### Exercise details:
Repeat the records exactly. Leave out the pictures.

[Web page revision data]
::::::::

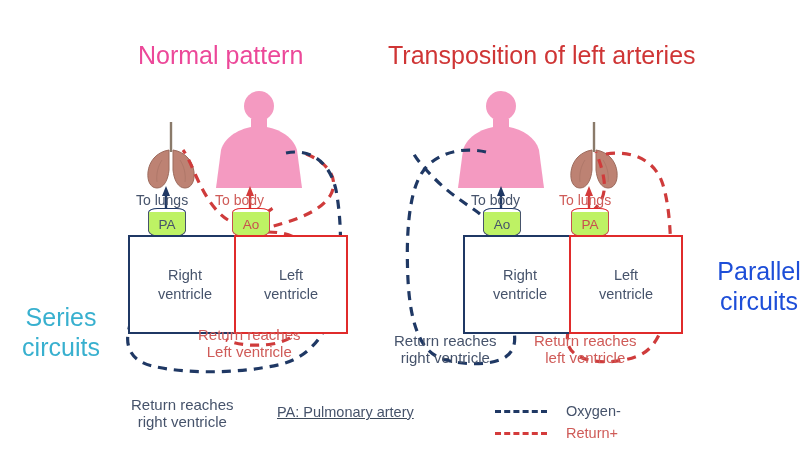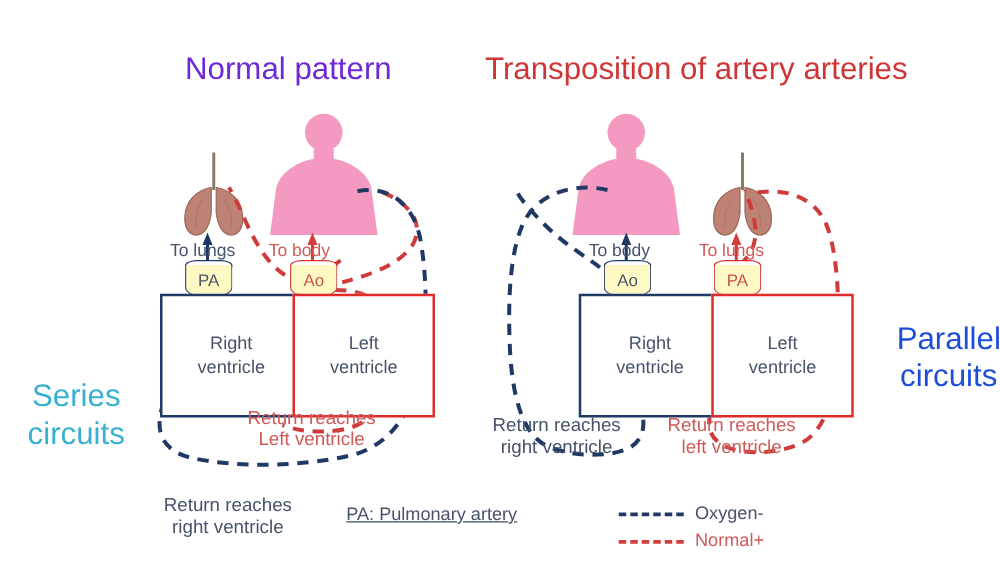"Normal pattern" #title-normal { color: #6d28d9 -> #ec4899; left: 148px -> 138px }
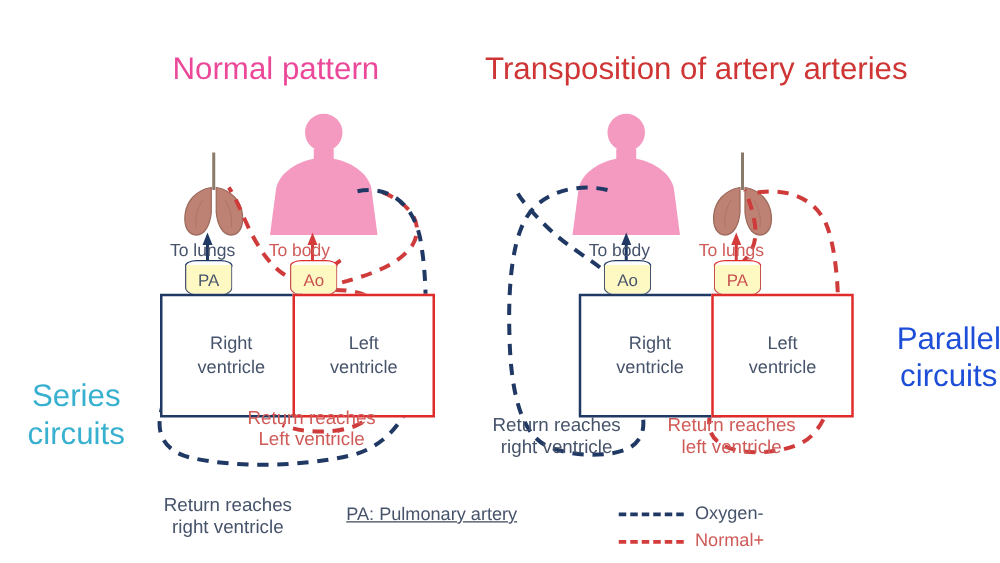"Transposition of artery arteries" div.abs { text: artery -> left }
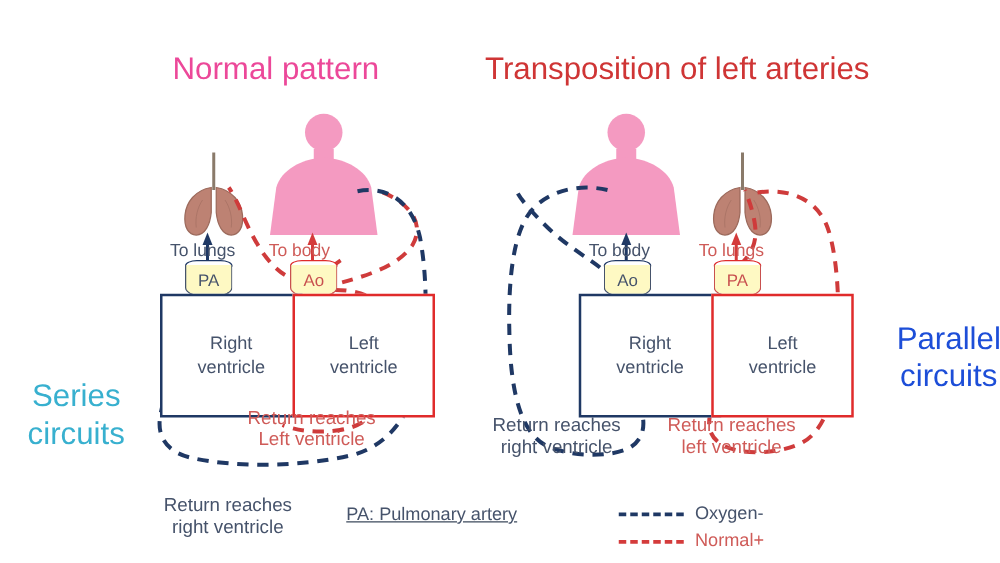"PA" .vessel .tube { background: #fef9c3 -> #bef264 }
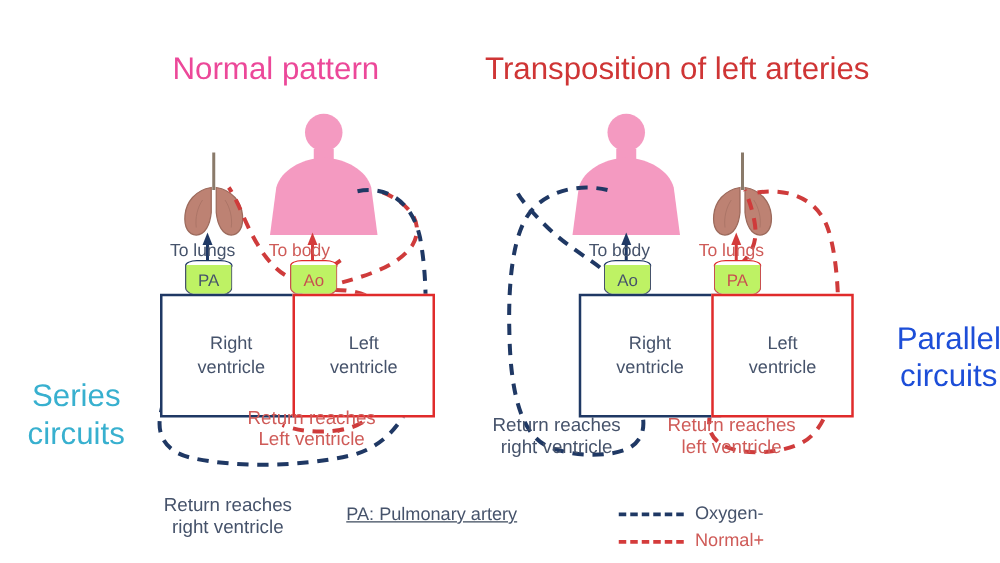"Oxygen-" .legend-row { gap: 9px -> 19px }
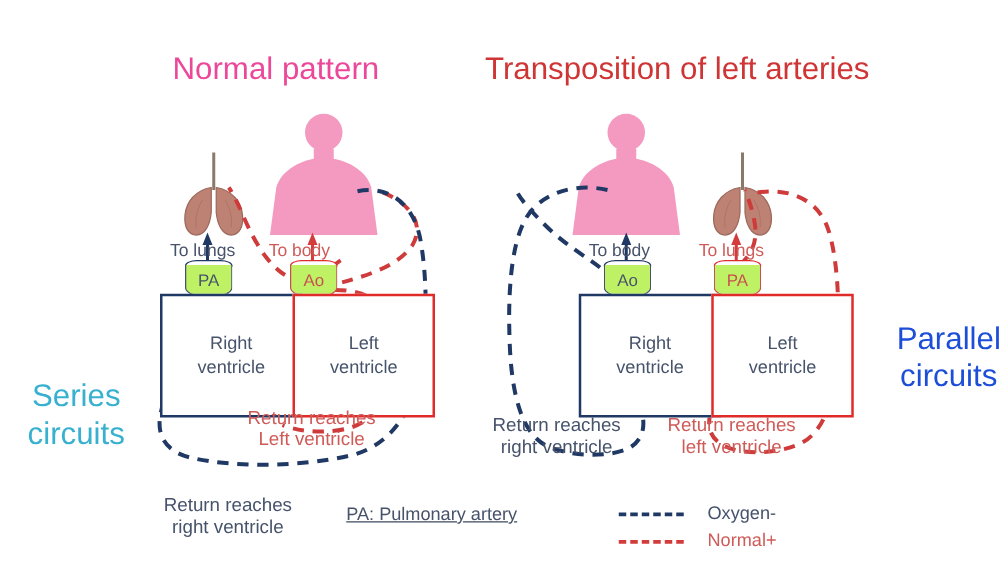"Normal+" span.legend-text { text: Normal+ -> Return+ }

::::::::

### Response for this exercise:
"Normal pattern" #title-normal { color: #6d28d9 -> #ec4899; left: 148px -> 138px }
"Transposition of artery arteries" div.abs { text: artery -> left }
"PA" .vessel .tube { background: #fef9c3 -> #bef264 }
"Oxygen-" .legend-row { gap: 9px -> 19px }
"Normal+" span.legend-text { text: Normal+ -> Return+ }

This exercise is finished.